A tradição indireta diz que Tales deduziu essa sua convicção “da constatação de que a nutrição de todas as coisas é úmida”, de que as sementes e os germes de todas as coisas “têm natureza úmida” e de que, portanto, a secagem total significa a morte. Assim, como a vida está ligada à umidade e esta pressupõe a água, então a água é a fonte última da vida e de todas as coisas. Tudo vem da água, tudo sustenta sua vida com água e tudo acaba na água.

Ainda na Antiguidade, alguns procuraram reduzir o alcance dessas afirmações de Tales, reivindicando como anteriores as afirmações daqueles (como, por exemplo, Homero e outros) que consideravam Oceano e Tétis, respectivamente, como pai e mãe das coisas e que também haviam sustentado a crença de que os deuses juravam sobre o Estige (que é o rio dos Infernos e, portanto, água), destacando que aquilo sobre o que se jura é precisamente aquilo que é o primeiro e supremo (o princípio). Mas é claríssima a diferença entre essas ideias e a posição de Tales. De fato, Tales baseia sua afirmação no puro raciocínio, no logos; os outros, ao contrário, baseavam-se na imaginação e no mito. Ou seja, o primeiro apresenta uma forma de conhecimento motivado por argumentações racionais, ao passo que os outros apresentavam apenas crenças fantástico-poéticas. De resto, o nível de racionali­dade ao qual Tales já se havia elevado pode ser demonstrado pelo fato de que ele havia pesquisado os fenômenos do céu a ponto de predizer (para estupefação de seus concidadãos) um eclipse (talvez o de 585 a.C.). Ao seu nome também está ligado um célebre teorema de geometria.

Mas não se deve acreditar que a água de Tales seja o elemento físico-químico que bebemos. A água de Tales deve ser pensada em termos totalizantes, ou seja, como a physis líquida originária da qual tudo deriva e da qual a água que bebemos é apenas uma das manifestações. Tales é um “naturalista” no sentido antigo do termo e não um “materialista” no sentido moderno e contemporâneo. Com efeito, a sua “água” coincidia com o divino: dizia ele que “Deus é a coisa mais antiga, porque incriada”, ou seja, porque princípio. Desse modo, se introduz ao pensamento uma nova concepção de Deus: trata-se de uma concepção na qual predomina a razão, destinada, enquanto tal, a logo eliminar todos os deuses do poli­teísmo fantástico-poético dos gregos.
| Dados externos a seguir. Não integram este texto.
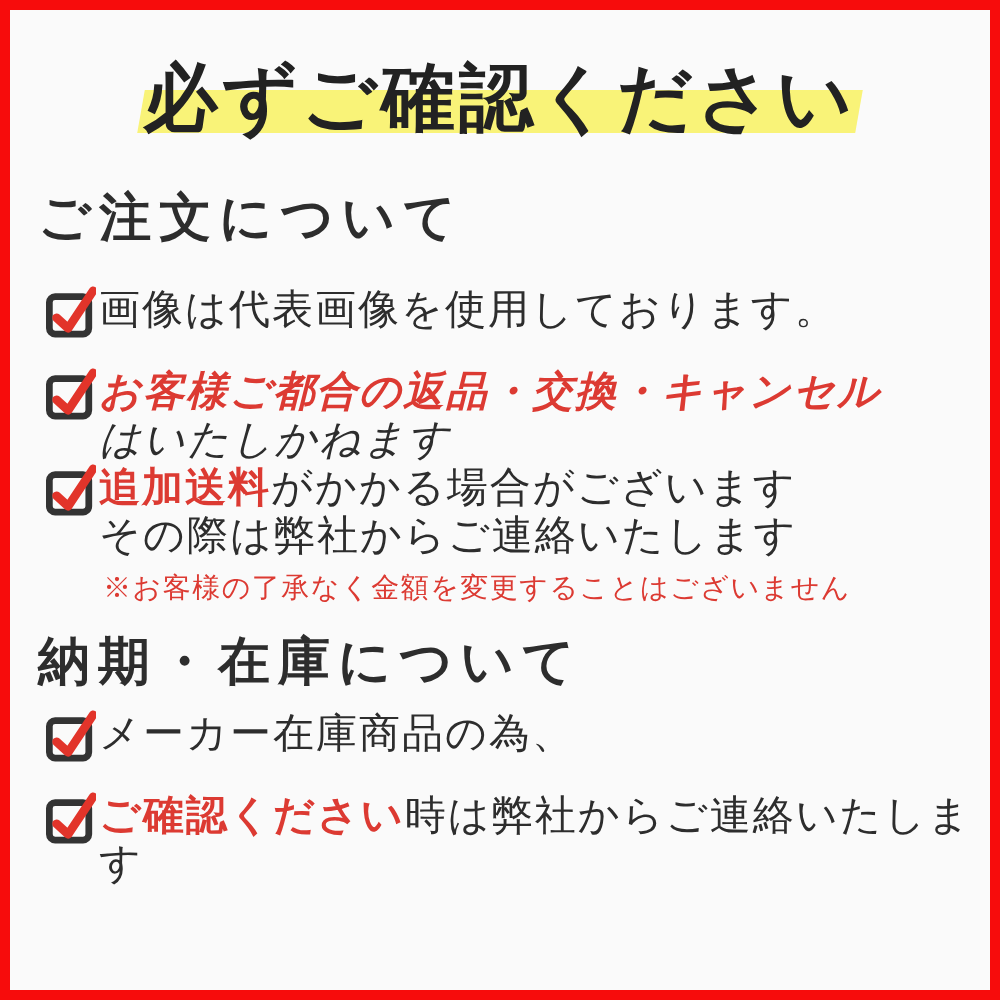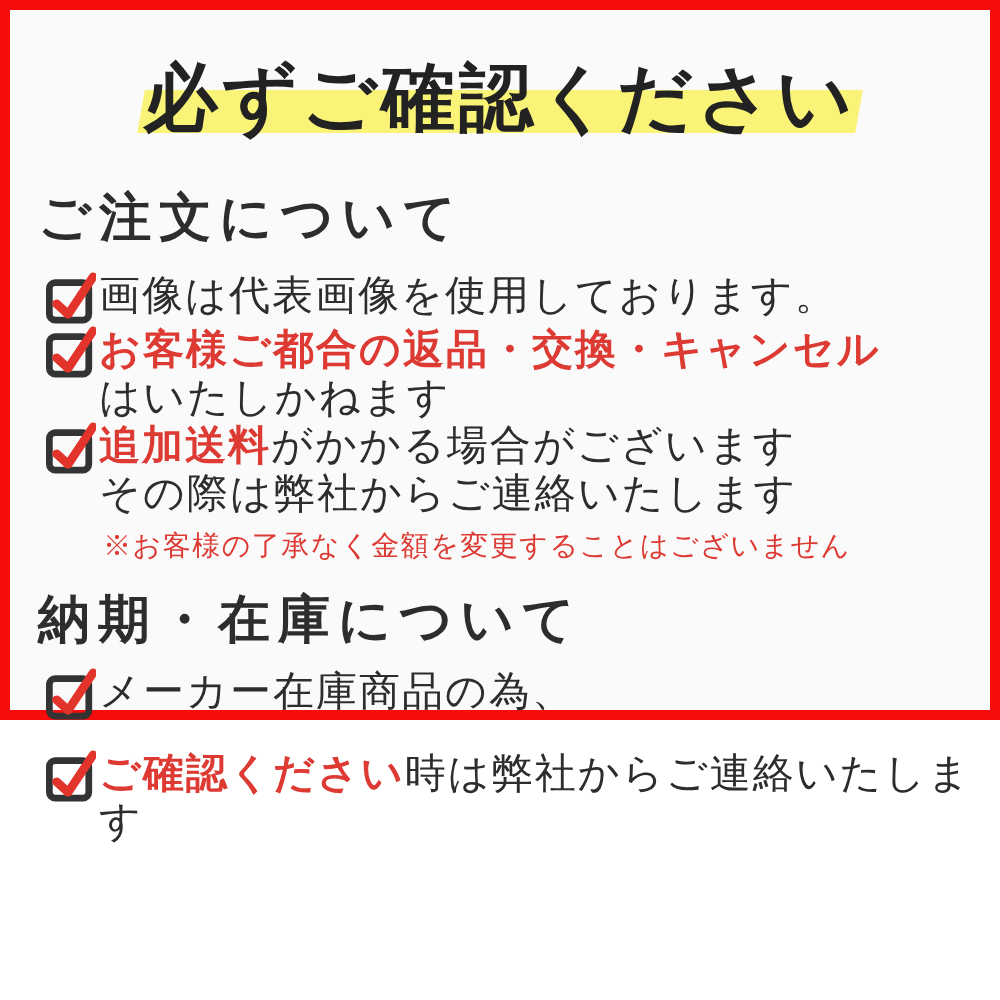"必ずご確認ください" .page { height: 720px -> 1000px }
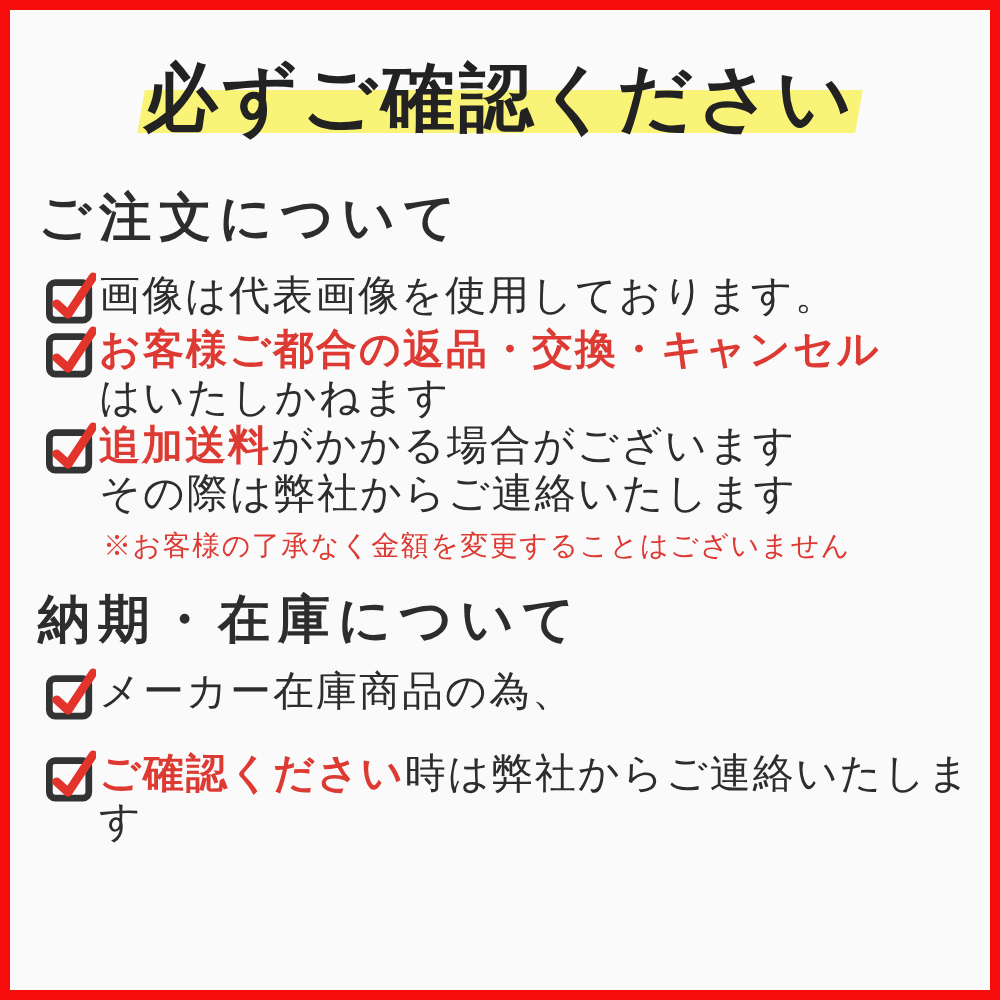"画像は代表画像を使用しております。" .item.i1 { margin-top: 20px -> 34px }
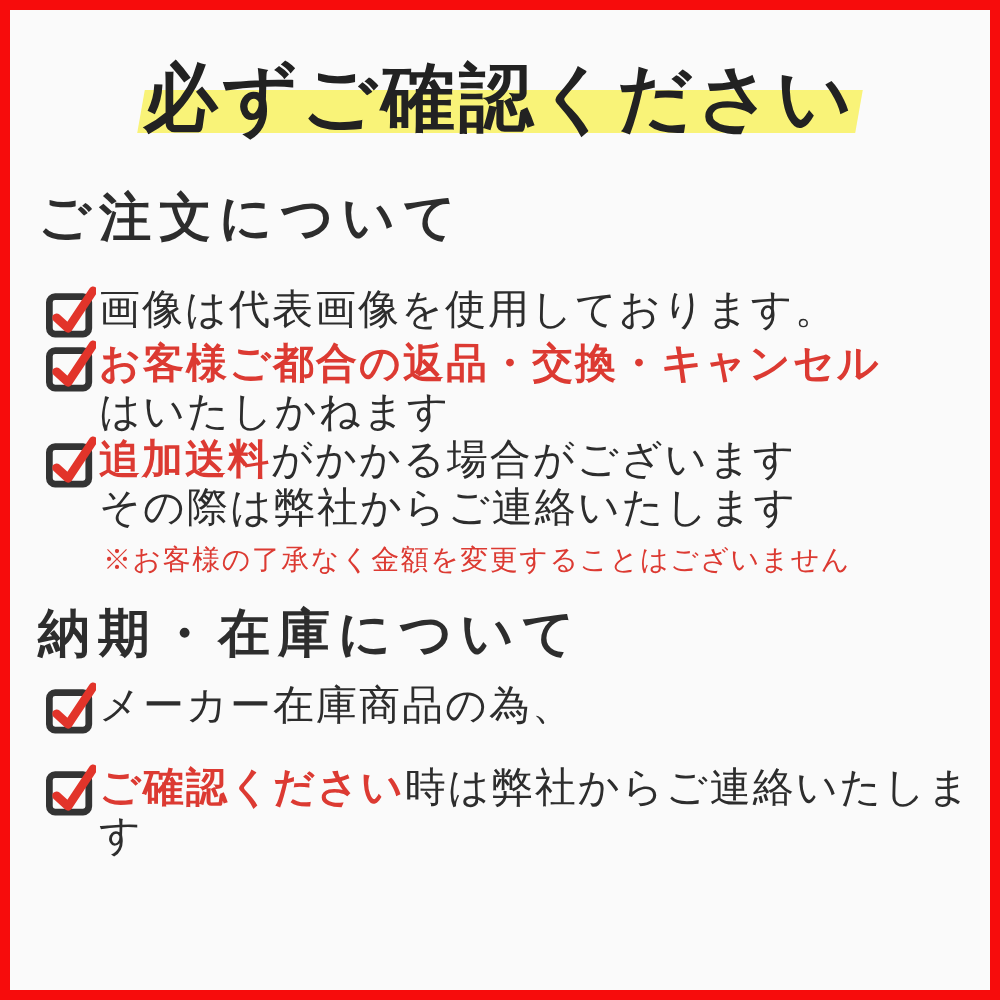"お客様ご都合の返品・交換・キャンセル" .item.i2 { font-style: none -> italic; margin-top: none -> 28px }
Ao afirmar posteriormente que “tudo está pleno de deuses”, Tales queria dizer que tudo é permeado pelo princípio originário. E, como o princípio originário é vida, tudo é vivo e tudo tem uma alma (panpsiquismo). O exemplo do ímã que atrai o ferro era apresentado por ele como prova da animação universal das coisas (a força do ímã é a manifestação de sua alma, ou seja, precisamente de sua vida).

Com Tales, o logos humano rumou com segurança pelo caminho da conquista da realidade em seu todo (a questão do princípio de todas as coisas) e em algumas de suas partes (as que constituem o objeto das “ciências particulares”, como hoje as chamamos).